- [EXERCISE] Which lines of the records below contain the word "home"? Report each of them in full.

★ ★ ★ ★

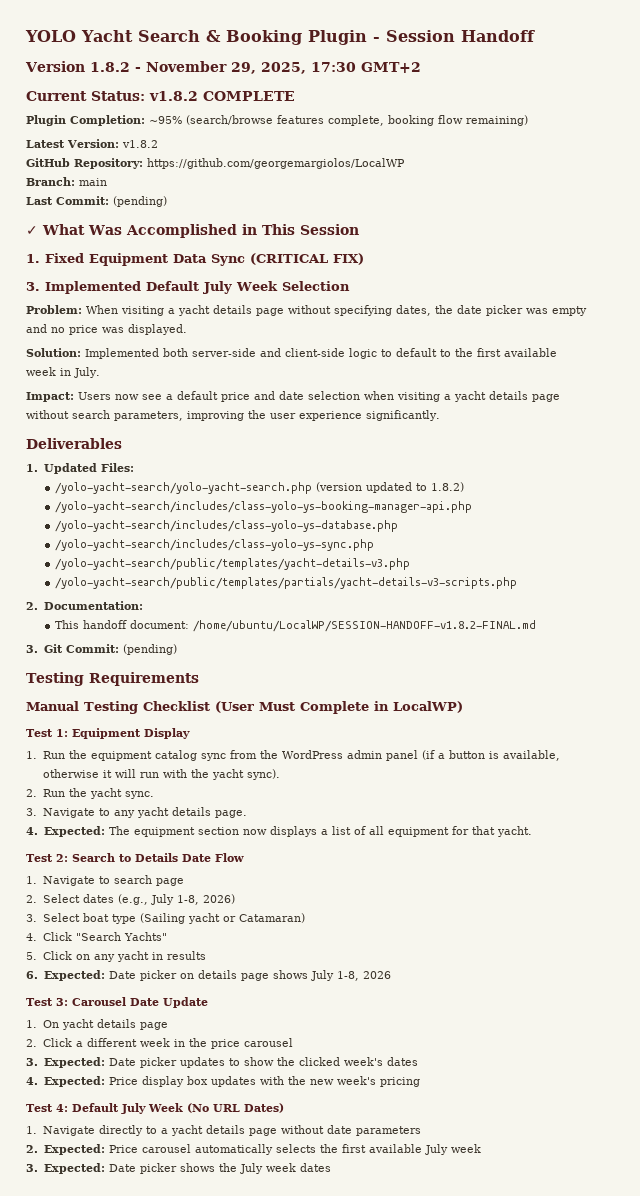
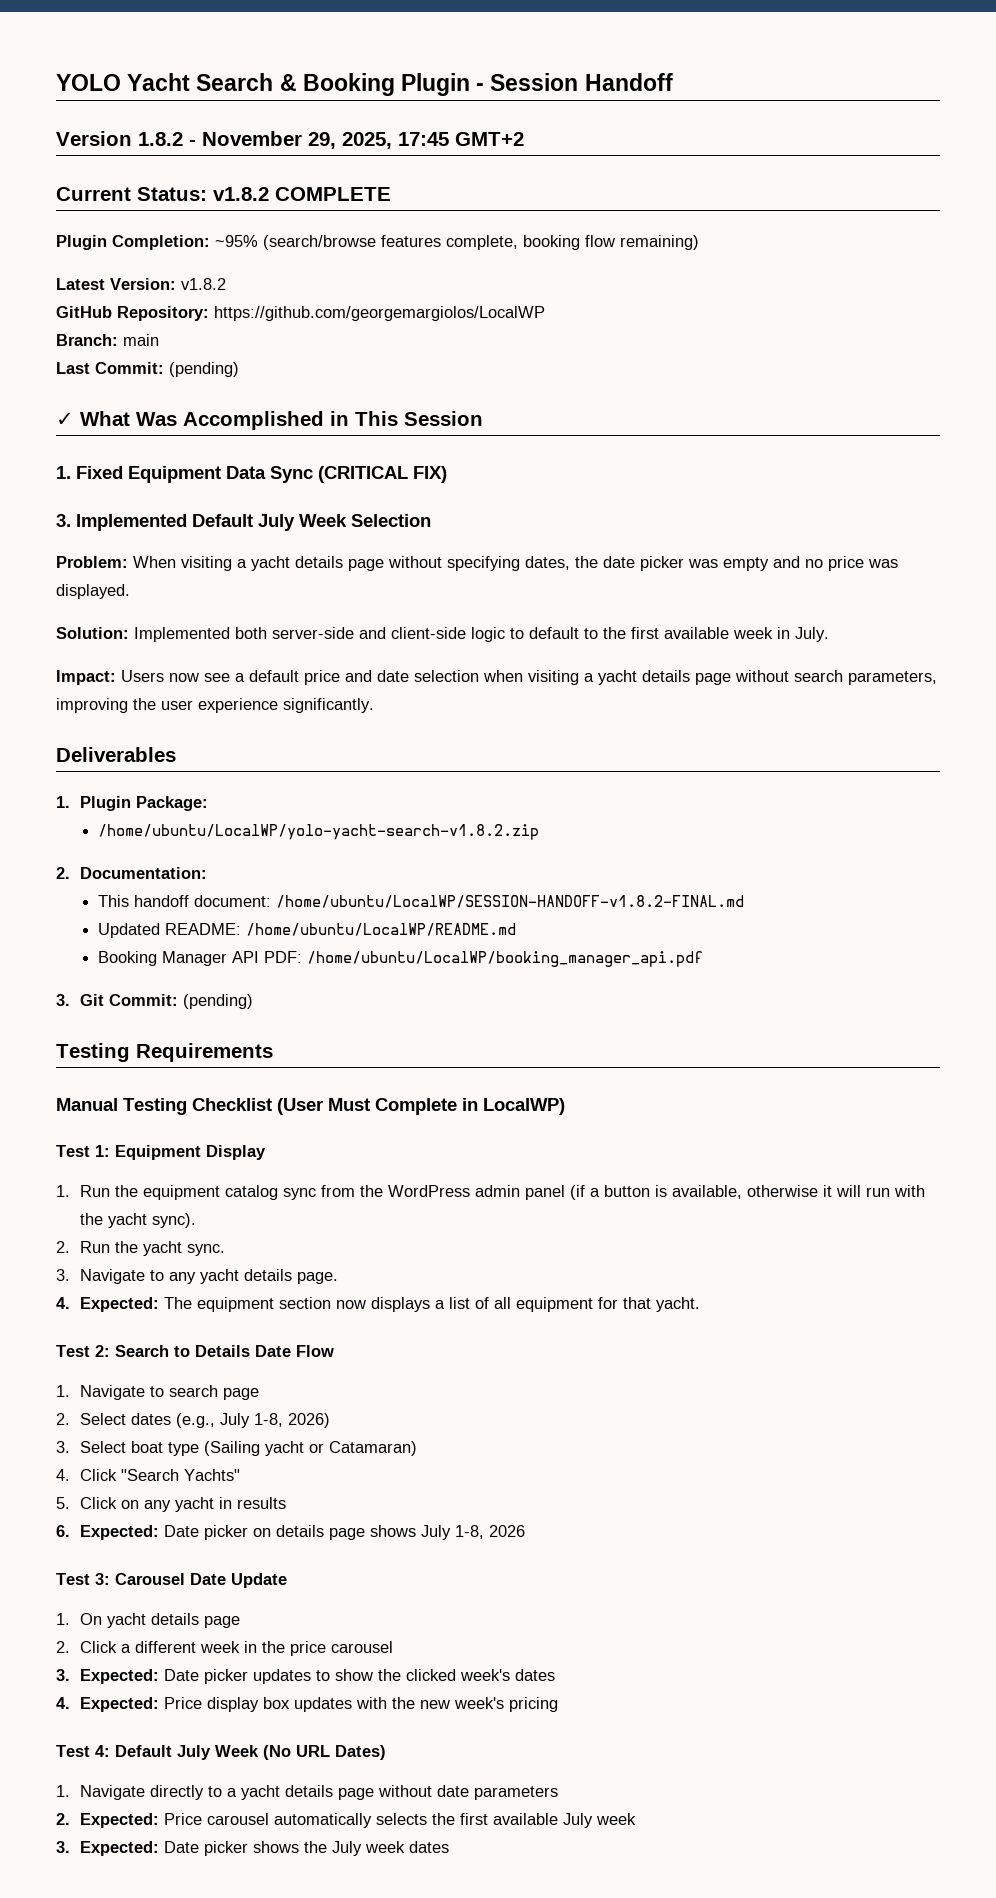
- Version 1.8.2 - November 29, 2025, 17:30 GMT+2
+ Version 1.8.2 - November 29, 2025, 17:45 GMT+2
- 1. Updated Files:
- /yolo-yacht-search/yolo-yacht-search.php (version updated to 1.8.2)
- /yolo-yacht-search/includes/class-yolo-ys-booking-manager-api.php
- /yolo-yacht-search/includes/class-yolo-ys-database.php
- /yolo-yacht-search/includes/class-yolo-ys-sync.php
- /yolo-yacht-search/public/templates/yacht-details-v3.php
- /yolo-yacht-search/public/templates/partials/yacht-details-v3-scripts.php
+ 1. Plugin Package:
+ /home/ubuntu/LocalWP/yolo-yacht-search-v1.8.2.zip
+ Updated README: /home/ubuntu/LocalWP/README.md
+ Booking Manager API PDF: /home/ubuntu/LocalWP/booking_manager_api.pdf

★ ★ ★ ★

- [TASK SOLUTION]
+ /home/ubuntu/LocalWP/yolo-yacht-search-v1.8.2.zip
+ Updated README: /home/ubuntu/LocalWP/README.md
+ Booking Manager API PDF: /home/ubuntu/LocalWP/booking_manager_api.pdf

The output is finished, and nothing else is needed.